Stored items from a collection
┌──

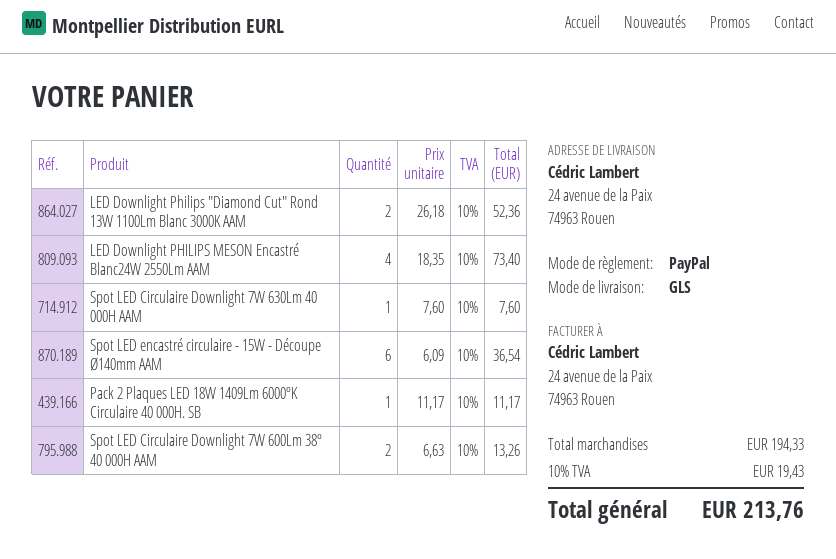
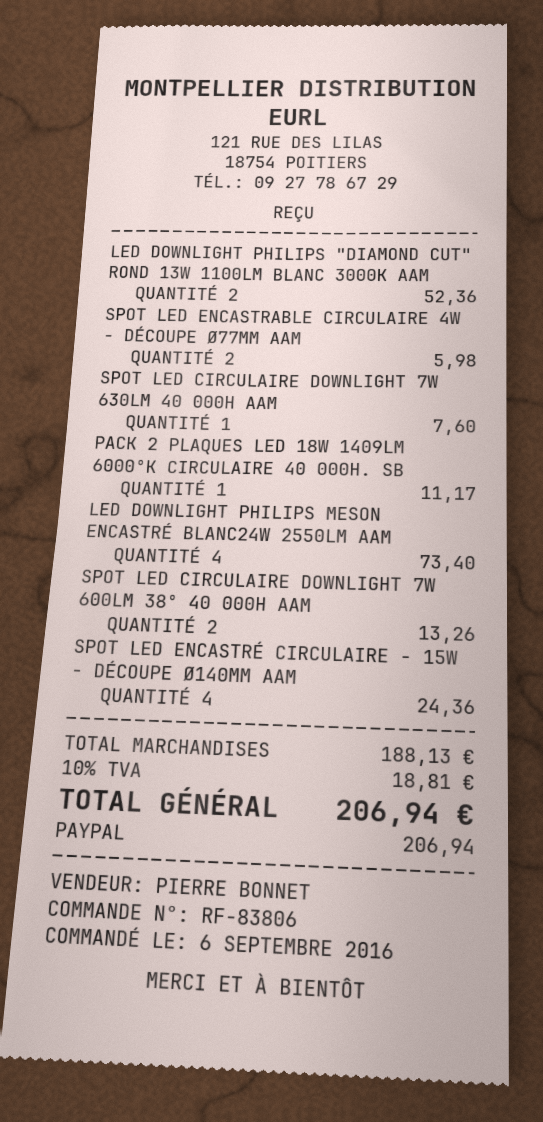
Spot LED encastré circulaire - 15W - Découpe Ø140mm AAM: 6 for 36.54 -> 4 for 24.36
SPOT LED ENCASTRABLE CIRCULAIRE 4W - DÉCOUPE Ø77MM AAM: none -> 2 for 5.98
subtotal: 194.33 -> 188.13
tax: 10% = 19.43 -> 10% = 18.81
total: 213.76 -> 206.94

└──

When copying the data above, repeat every word exactly and drop the pictures.

Spot LED encastré circulaire - 15W - Découpe Ø140mm AAM: 6 for 36.54 -> 4 for 24.36
SPOT LED ENCASTRABLE CIRCULAIRE 4W - DÉCOUPE Ø77MM AAM: none -> 2 for 5.98
subtotal: 194.33 -> 188.13
tax: 10% = 19.43 -> 10% = 18.81
total: 213.76 -> 206.94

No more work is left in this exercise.